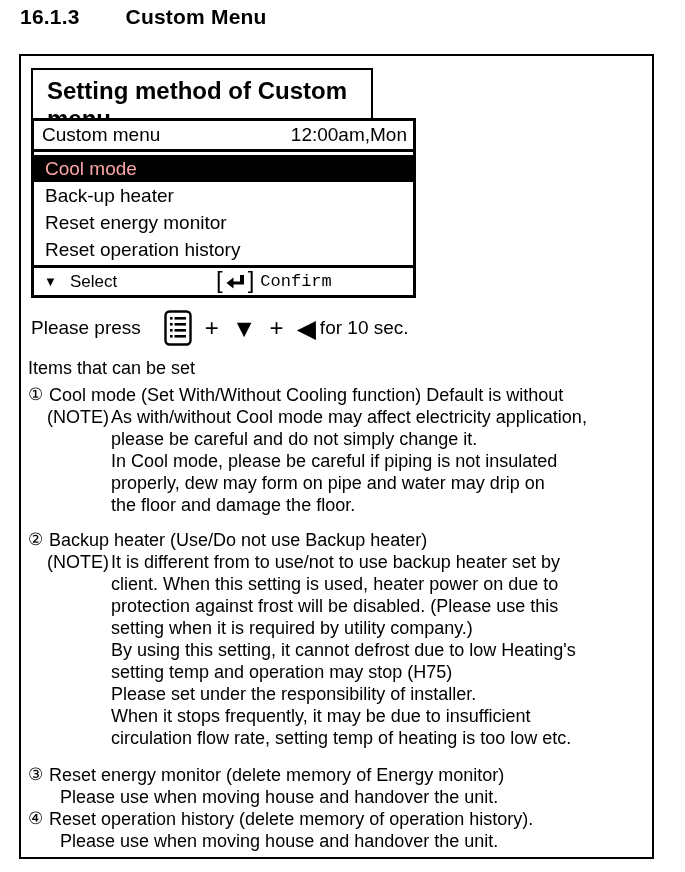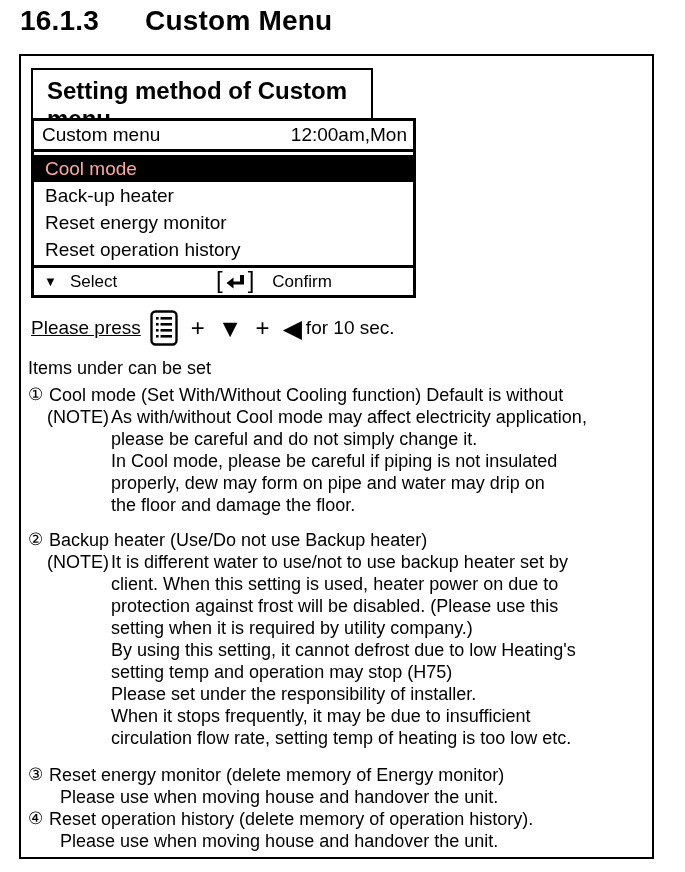--- a/index.html
+++ b/index.html
@@ -9,7 +9,7 @@
   }
   
   .heading { position:absolute; left:20px; top:5px; display:flex; gap:46px;
-    font-size:28px; font-weight:bold; letter-spacing:0.2px; }
+    font-size:21px; font-weight:bold; letter-spacing:0.2px; }
   
   .outer-box { position:absolute; left:19px; top:54px; width:631px; height:801px;
     border:2px solid #000; }

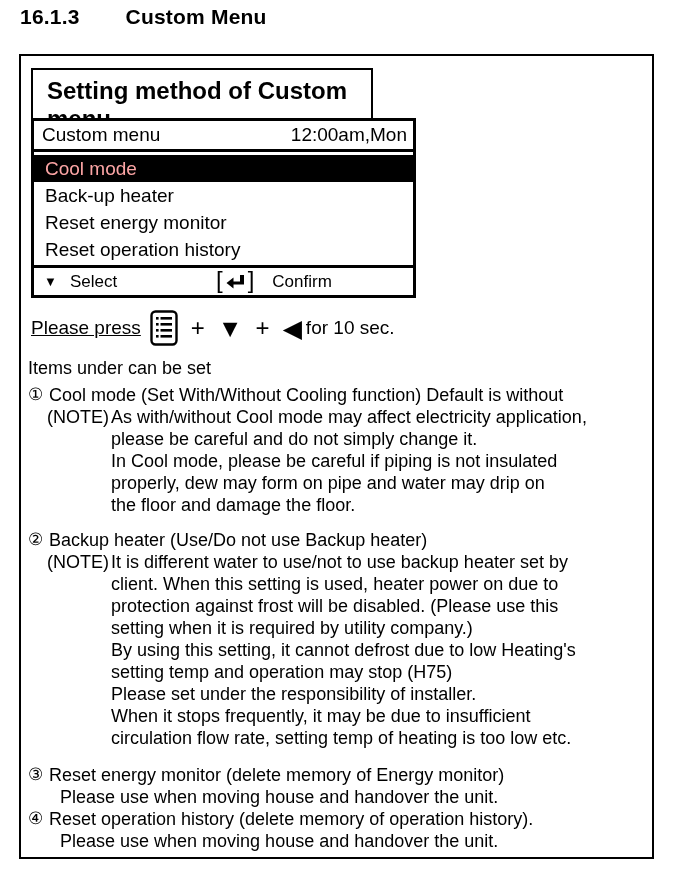--- a/index.html
+++ b/index.html
@@ -32,7 +32,7 @@
   .confirm-group { position:absolute; left:182px; display:flex; align-items:center; }
   .bracket { font-size:24px; font-weight:400; line-height:1; position:relative; top:-2px; }
   .enter-svg { margin:0 2px; }
-  .confirm-label { margin-left:18px; }
+  .confirm-label { margin-left:6px;font-family:Liberation Mono, monospace; }
   .select-label { }
   
   .press-line { position:absolute; left:10px; top:252px; height:40px;

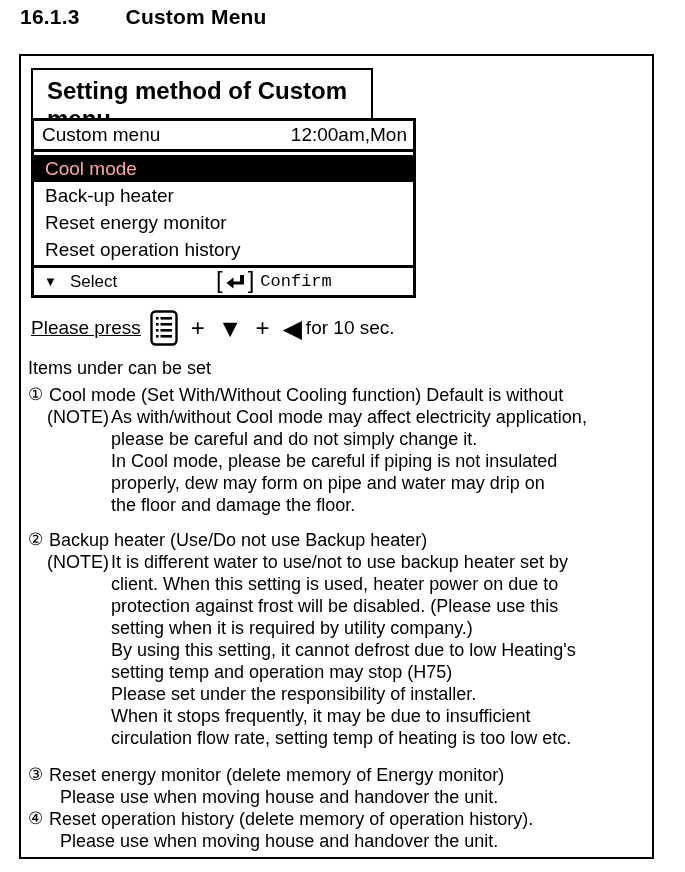--- a/index.html
+++ b/index.html
@@ -37,7 +37,7 @@
   
   .press-line { position:absolute; left:10px; top:252px; height:40px;
     display:flex; align-items:center; font-size:19px; }
-  .press-prefix { margin-right:9px;text-decoration:underline; }
+  .press-prefix { margin-right:23px; }
   .menu-btn-svg { }
   .plus { font-size:24px; font-weight:400; margin:0 13px; }
   .tri-down { font-size:25px; line-height:1; }

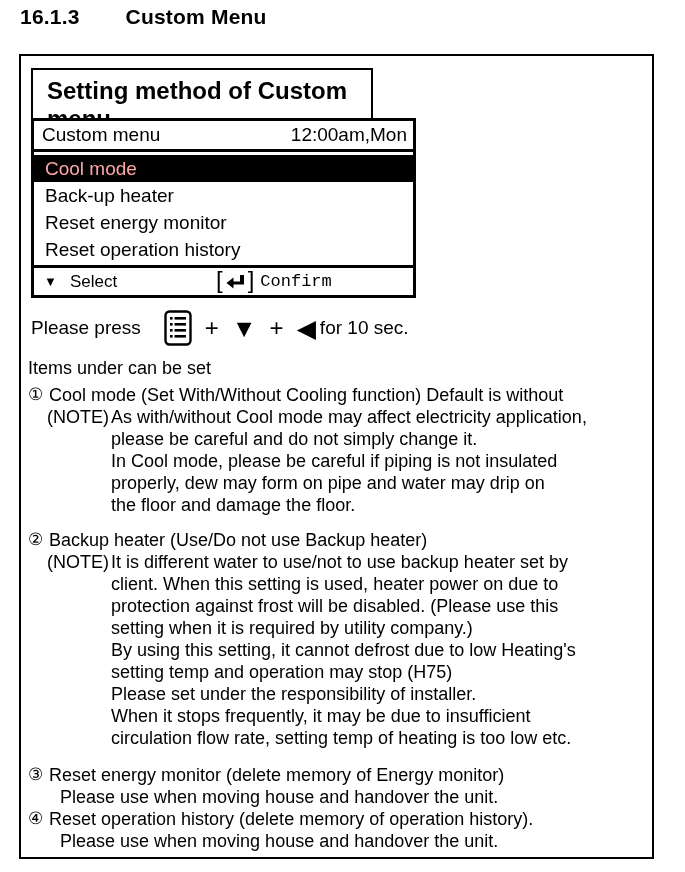--- a/index.html
+++ b/index.html
@@ -122,7 +122,7 @@
     </div>
 
     <div class="items">
-      <div class="intro">Items under can be set</div>
+      <div class="intro">Items that can be set</div>
 
       <div class="sec sec-1">
         <div class="sec-head">

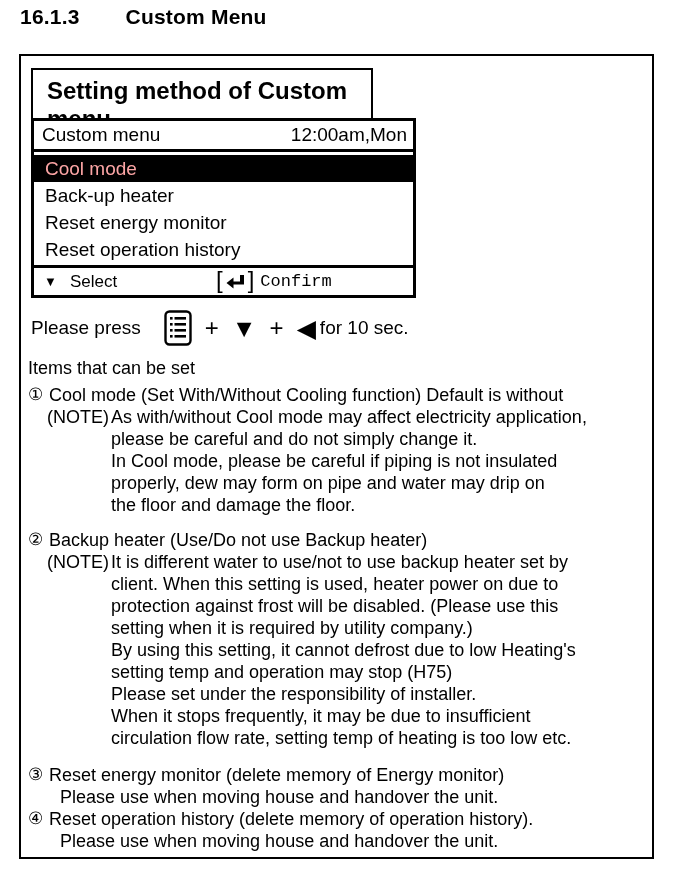--- a/index.html
+++ b/index.html
@@ -149,7 +149,7 @@
         <div class="note">
           <div class="note-label">(NOTE)</div>
           <div class="note-lines">
-            <div>It is different water to use/not to use backup heater set by</div>
+            <div>It is different from to use/not to use backup heater set by</div>
             <div>client. When this setting is used, heater power on due to</div>
             <div>protection against frost will be disabled. (Please use this</div>
             <div>setting when it is required by utility company.)</div>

++++++++

Assigned task:
All of the data above should be transcribed verbatim, with pictures omitted.

Solved exercise:
--- a/index.html
+++ b/index.html
@@ -9,7 +9,7 @@
   }
   
   .heading { position:absolute; left:20px; top:5px; display:flex; gap:46px;
-    font-size:28px; font-weight:bold; letter-spacing:0.2px; }
+    font-size:21px; font-weight:bold; letter-spacing:0.2px; }
   
   .outer-box { position:absolute; left:19px; top:54px; width:631px; height:801px;
     border:2px solid #000; }

--- a/index.html
+++ b/index.html
@@ -32,7 +32,7 @@
   .confirm-group { position:absolute; left:182px; display:flex; align-items:center; }
   .bracket { font-size:24px; font-weight:400; line-height:1; position:relative; top:-2px; }
   .enter-svg { margin:0 2px; }
-  .confirm-label { margin-left:18px; }
+  .confirm-label { margin-left:6px;font-family:Liberation Mono, monospace; }
   .select-label { }
   
   .press-line { position:absolute; left:10px; top:252px; height:40px;

--- a/index.html
+++ b/index.html
@@ -37,7 +37,7 @@
   
   .press-line { position:absolute; left:10px; top:252px; height:40px;
     display:flex; align-items:center; font-size:19px; }
-  .press-prefix { margin-right:9px;text-decoration:underline; }
+  .press-prefix { margin-right:23px; }
   .menu-btn-svg { }
   .plus { font-size:24px; font-weight:400; margin:0 13px; }
   .tri-down { font-size:25px; line-height:1; }

--- a/index.html
+++ b/index.html
@@ -122,7 +122,7 @@
     </div>
 
     <div class="items">
-      <div class="intro">Items under can be set</div>
+      <div class="intro">Items that can be set</div>
 
       <div class="sec sec-1">
         <div class="sec-head">

--- a/index.html
+++ b/index.html
@@ -149,7 +149,7 @@
         <div class="note">
           <div class="note-label">(NOTE)</div>
           <div class="note-lines">
-            <div>It is different water to use/not to use backup heater set by</div>
+            <div>It is different from to use/not to use backup heater set by</div>
             <div>client. When this setting is used, heater power on due to</div>
             <div>protection against frost will be disabled. (Please use this</div>
             <div>setting when it is required by utility company.)</div>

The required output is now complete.